Nursing Research Informs Response to COVID-19 Pandemic

Nursing research has an important influence on evidence-based health care practice, care delivery, and policy. Two editorials in the journal Research in Nursing & Health, by researchers at the University of Pennsylvania School of Nursing (Penn Nursing), explore how nursing research has been paramount in dealing with the emerging coronavirus pandemic.

Nursing Research is Coronavirus Research

Nursing practice is saving lives in the pandemic and wide-ranging nursing research plays a critical role. Nurse researchers are working to understand the experiences of nurses practicing in under‐resourced hospitals and nursing homes in order to advance more supportive work environments that save patient lives and promote recovery. They are investigating how individuals sheltering at home are managing diets that affect their chronic conditions and how in-home nursing care is able to stabilize those conditions. And they are uncovering lessons from the past that have significant policy implications for today's coronavirus crisis.

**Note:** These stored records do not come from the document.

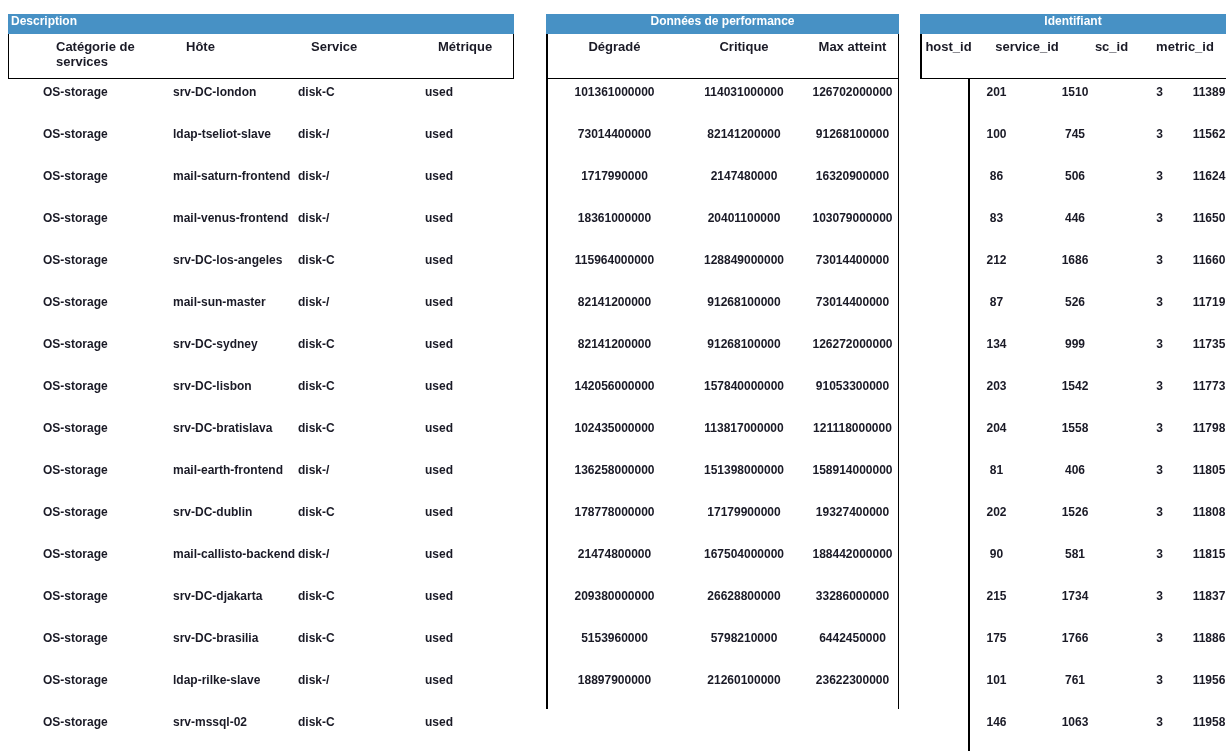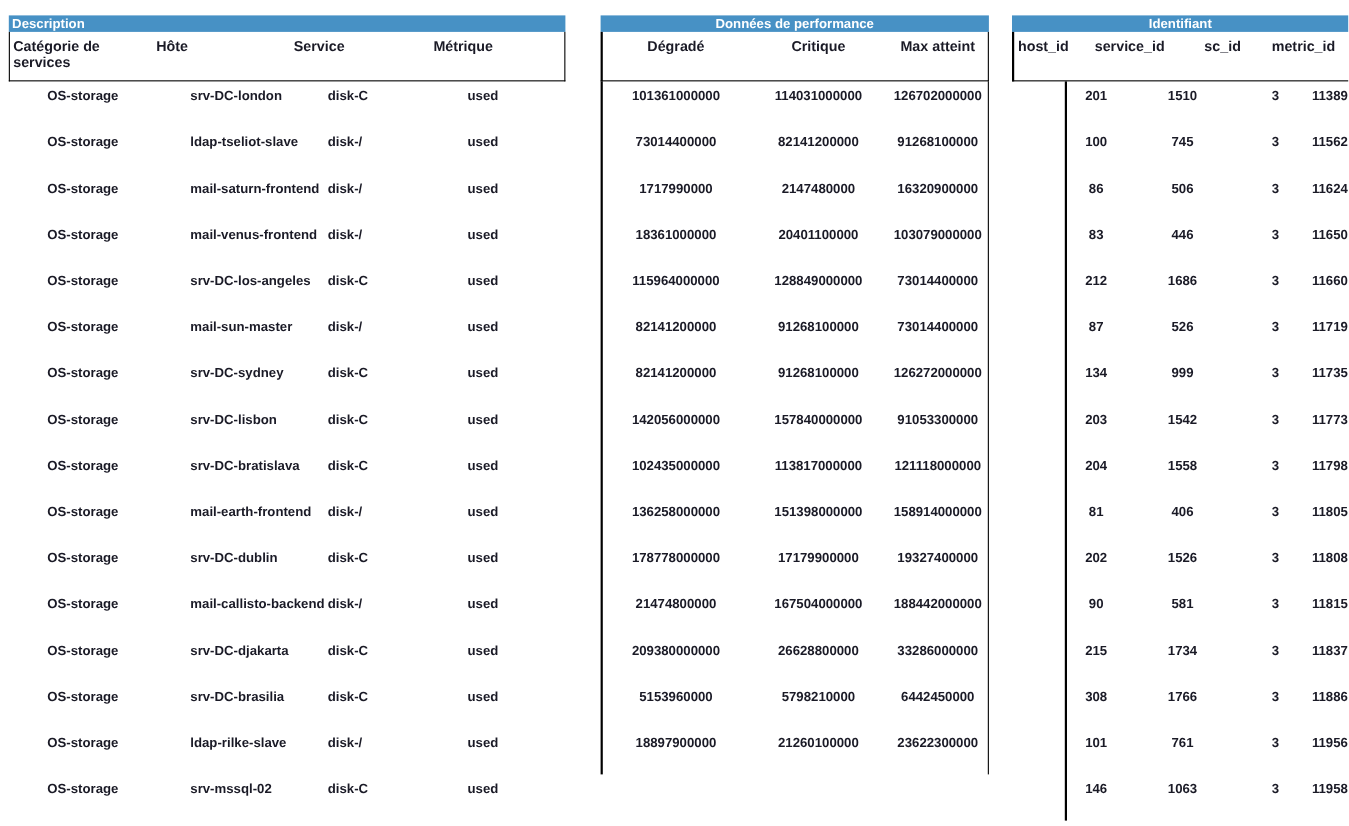--- a/index.html
+++ b/index.html
@@ -24,7 +24,7 @@
   .sec-ident { left: 908px; width: 318px; padding-left: 12px; }
 
   .group-bar {
-    height: 15px;
+    height: 20px;
     line-height: 15px;
     background: var(--header-bg);
     color: var(--header-text);

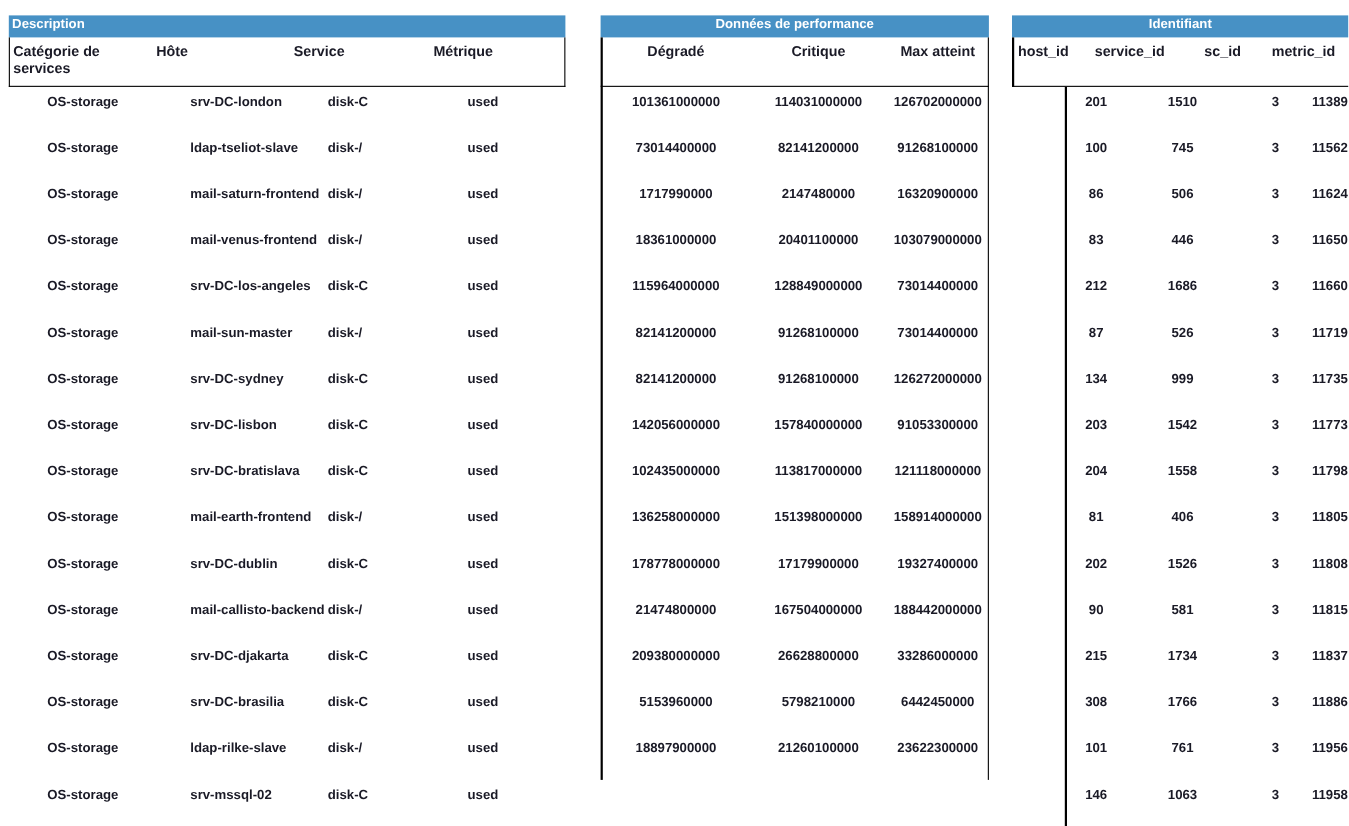--- a/index.html
+++ b/index.html
@@ -43,7 +43,7 @@
     font-size: 13px;
     font-weight: 700;
   }
-  .sec-desc  .col-headers { grid-template-columns: 130px 125px 127px 1fr; border: 1px solid var(--line); border-top: none; }
+  .sec-desc  .col-headers { grid-template-columns: 130px 125px 127px 1fr; border: 1px solid var(--line); border-top: none; padding-left: 44px; }
   .sec-perf  .col-headers { grid-template-columns: 133px 126px 1fr; border-left: 2px solid var(--line); border-right: 1px solid var(--line); border-bottom: 1px solid var(--line); }
   .sec-ident .col-headers { grid-template-columns: 53px 104px 65px 1fr; border-left: 2px solid var(--line); border-bottom: 1px solid var(--line); }
 

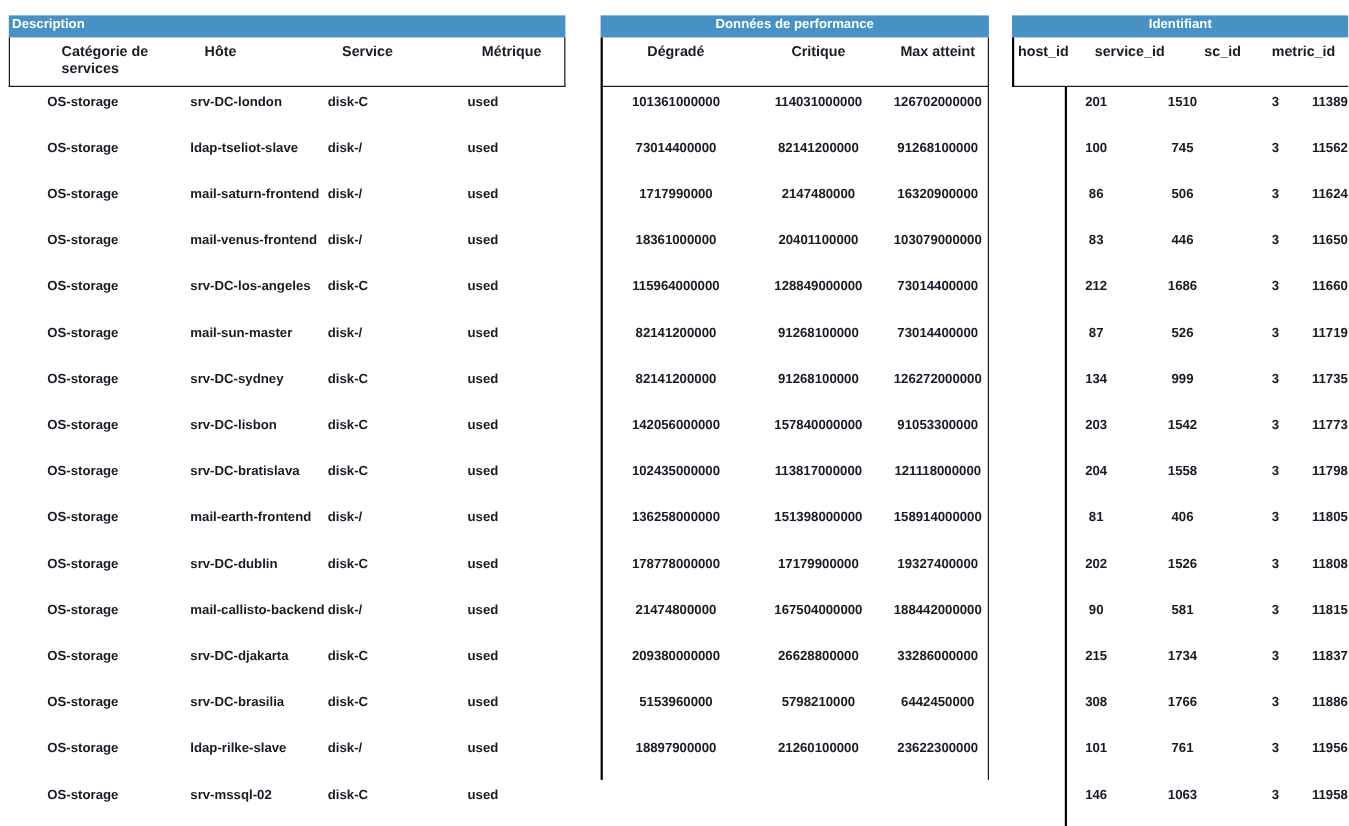--- a/index.html
+++ b/index.html
@@ -264,7 +264,7 @@
         <div class="cell center">1734</div>
         <div class="cell center">3</div>
         <div class="cell center">11837</div>
-        <div class="cell center">308</div>
+        <div class="cell center">175</div>
         <div class="cell center">1766</div>
         <div class="cell center">3</div>
         <div class="cell center">11886</div>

“So much of nursing's research is coronavirus research. We applaud the search for reliable epidemiological data, effective treatments, and vaccines. We, though, must articulate nursing research's fundamental frame. We focus on the lived experiences of clinicians, patients, families, and communities,” write the authors: Patricia D’Antonio, PhD, director of the Barbara Bates Center for the Study of the History of Nursing; Mary D. Naylor, PhD, director of the NewCourtland Center for Transitions and Health; and Linda H. Aiken, PhD, director of the Center for Health Outcomes and Policy Research.

How Effective Response to COVID-19 Relies on Nursing Research

In the weeks as the COVID-19 health crisis unfolded, several challenges to responding effectively became evident: restricted access to healthcare, surging demand for health care personnel, and the moral distress that health care providers face. Nursing research in policy response and institutional preparedness were key in helping institutions better meet the demands of the pandemic.

“Nursing research provides answers during crises. In a time of profound upheaval, risk, and strain, it is reassuring to have evidence‐based solutions to the challenges confronting our healthcare system and its clinicians,” writes Eileen T. Lake, PhD, associate director of the Center for Health Outcomes and Policy Research, and editor in chief of the journal Research in Nursing & Health.